### What you are asked to do:
Scan the records beneath this line for the line holding "(426, 327) none" and the line holding "(286, 420) none", then transcribe exactly those two and all lines between.

### Supplied records:
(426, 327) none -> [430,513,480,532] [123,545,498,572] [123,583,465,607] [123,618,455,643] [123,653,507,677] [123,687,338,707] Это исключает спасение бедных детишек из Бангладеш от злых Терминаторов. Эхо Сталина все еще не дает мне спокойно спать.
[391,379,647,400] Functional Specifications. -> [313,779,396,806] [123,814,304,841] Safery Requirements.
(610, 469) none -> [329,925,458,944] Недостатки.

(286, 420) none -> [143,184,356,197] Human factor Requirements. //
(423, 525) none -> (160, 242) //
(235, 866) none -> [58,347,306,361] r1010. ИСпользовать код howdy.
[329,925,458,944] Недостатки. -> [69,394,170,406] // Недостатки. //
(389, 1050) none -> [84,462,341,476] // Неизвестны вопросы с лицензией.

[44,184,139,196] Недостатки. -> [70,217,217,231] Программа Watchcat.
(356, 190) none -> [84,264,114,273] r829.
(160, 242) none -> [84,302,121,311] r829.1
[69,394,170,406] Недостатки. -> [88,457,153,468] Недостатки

...

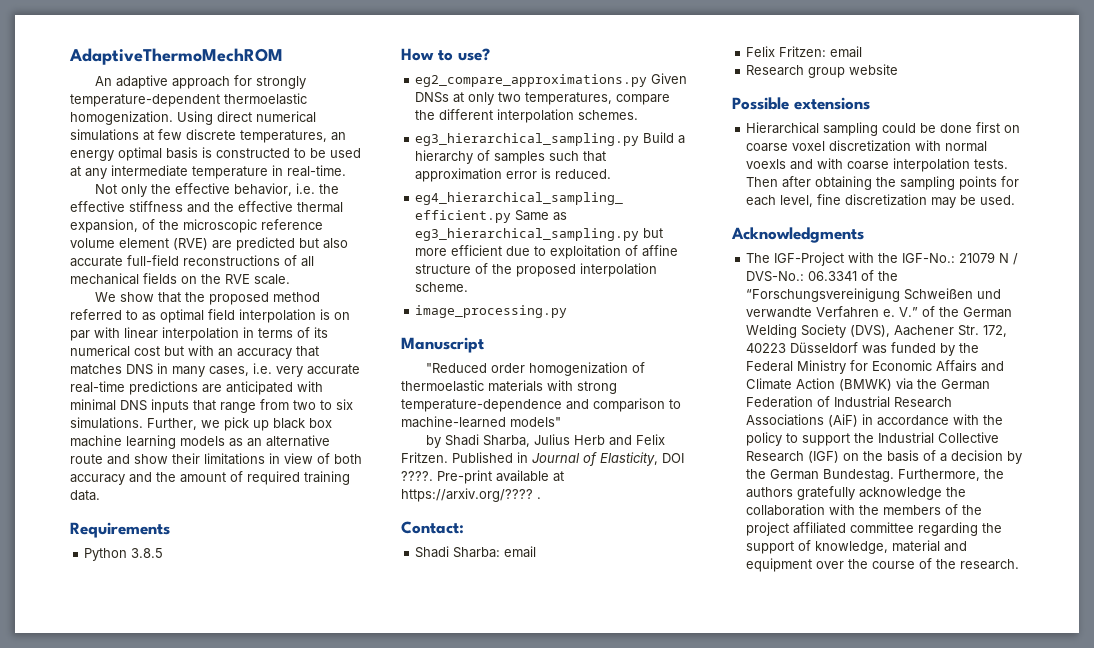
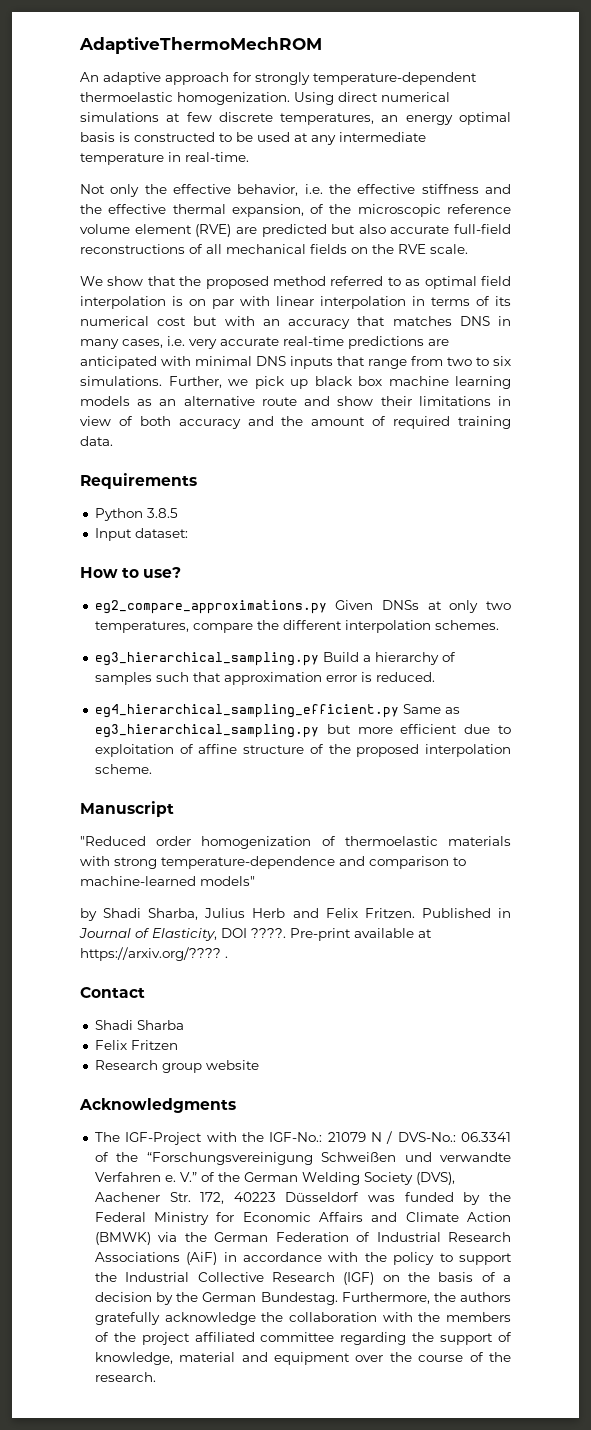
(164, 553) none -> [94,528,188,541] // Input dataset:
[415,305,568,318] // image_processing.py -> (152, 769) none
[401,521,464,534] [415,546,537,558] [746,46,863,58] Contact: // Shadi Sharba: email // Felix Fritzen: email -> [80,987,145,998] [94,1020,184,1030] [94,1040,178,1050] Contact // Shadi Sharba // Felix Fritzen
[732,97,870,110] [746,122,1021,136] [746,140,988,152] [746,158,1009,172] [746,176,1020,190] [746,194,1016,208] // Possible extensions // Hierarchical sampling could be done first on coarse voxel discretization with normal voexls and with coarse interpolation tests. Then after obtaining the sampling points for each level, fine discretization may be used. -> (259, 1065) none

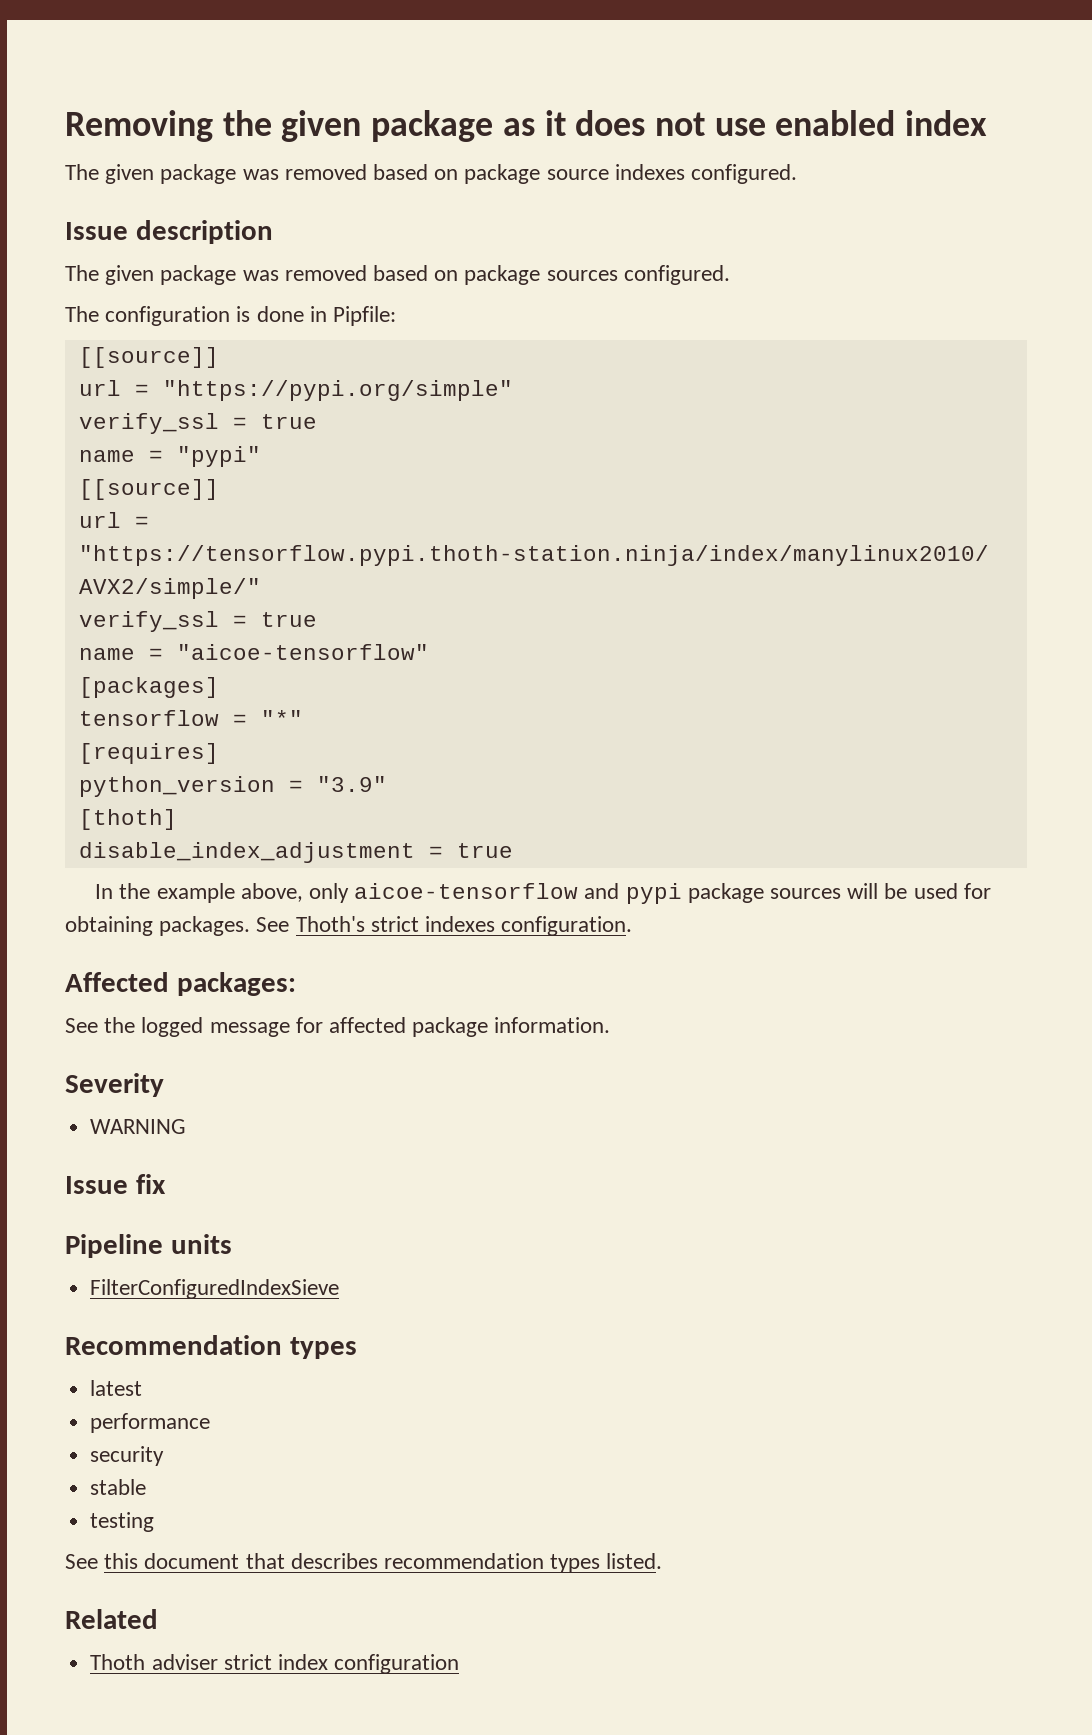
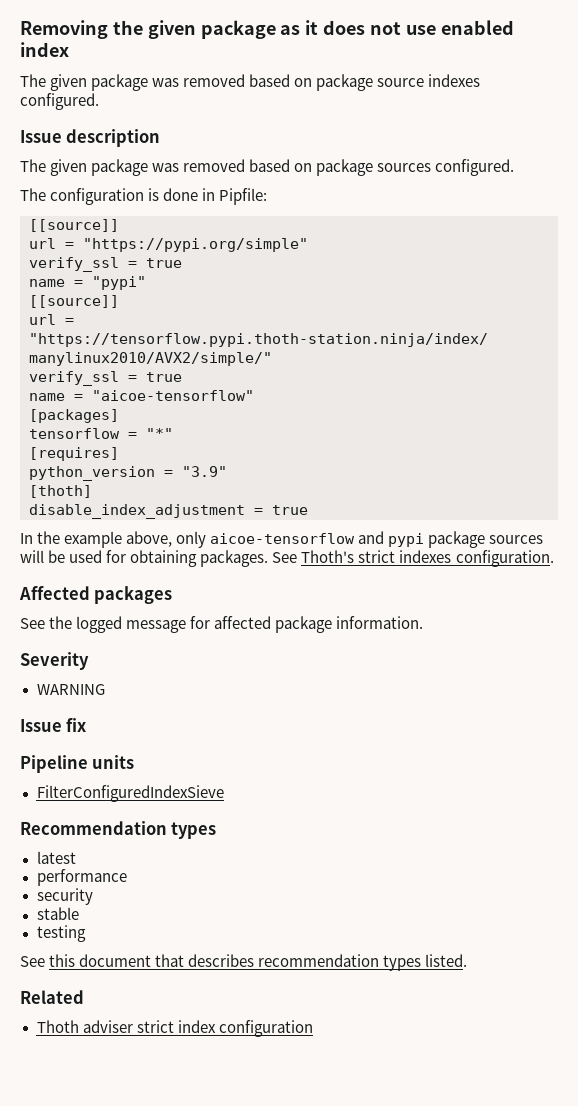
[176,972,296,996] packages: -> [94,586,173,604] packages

--

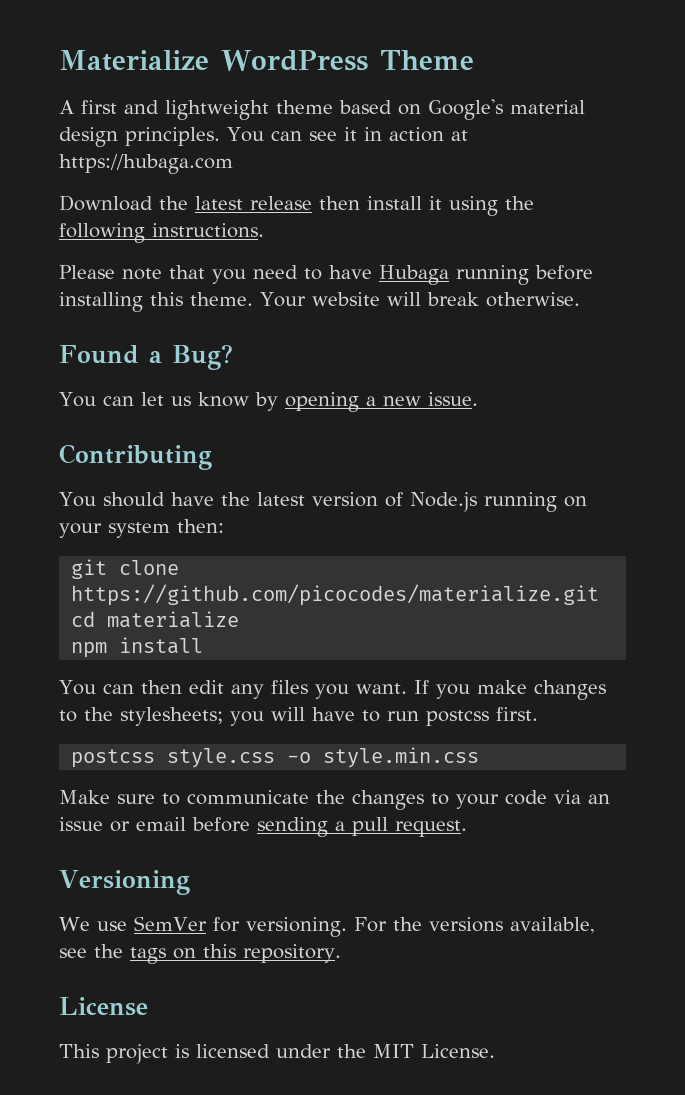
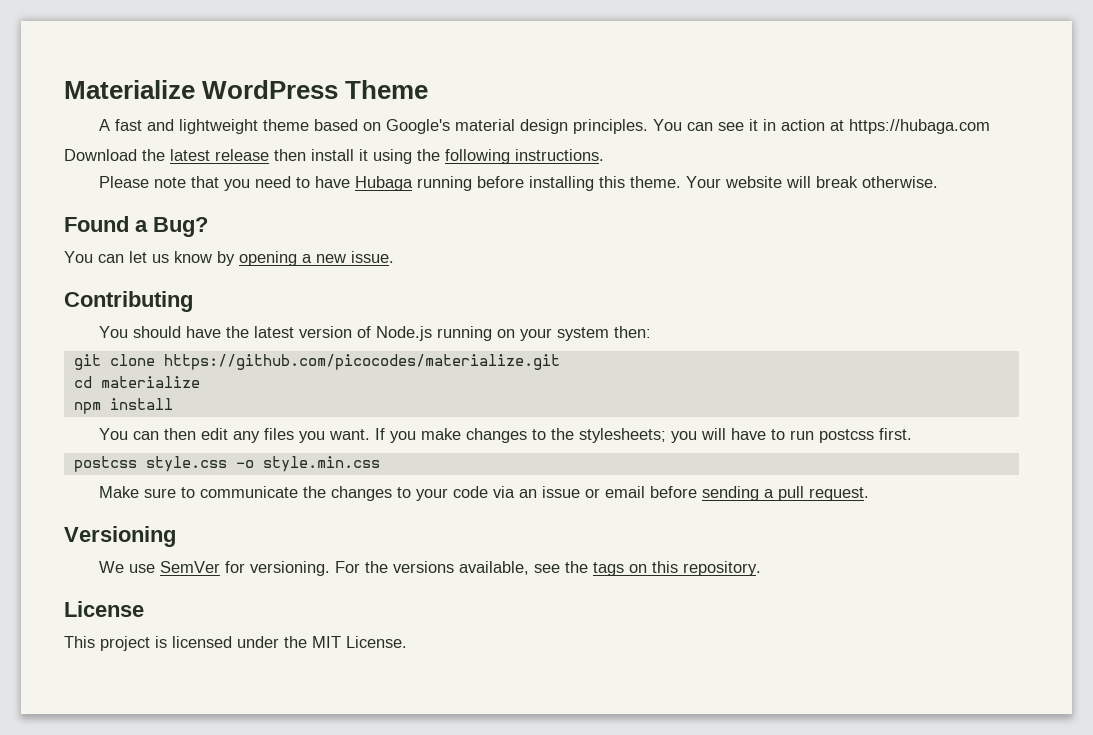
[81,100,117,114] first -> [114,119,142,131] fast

### Reply:
(426, 327) none -> [430,513,480,532] [123,545,498,572] [123,583,465,607] [123,618,455,643] [123,653,507,677] [123,687,338,707] Это исключает спасение бедных детишек из Бангладеш от злых Терминаторов. Эхо Сталина все еще не дает мне спокойно спать.
[391,379,647,400] Functional Specifications. -> [313,779,396,806] [123,814,304,841] Safery Requirements.
(610, 469) none -> [329,925,458,944] Недостатки.

(286, 420) none -> [143,184,356,197] Human factor Requirements. //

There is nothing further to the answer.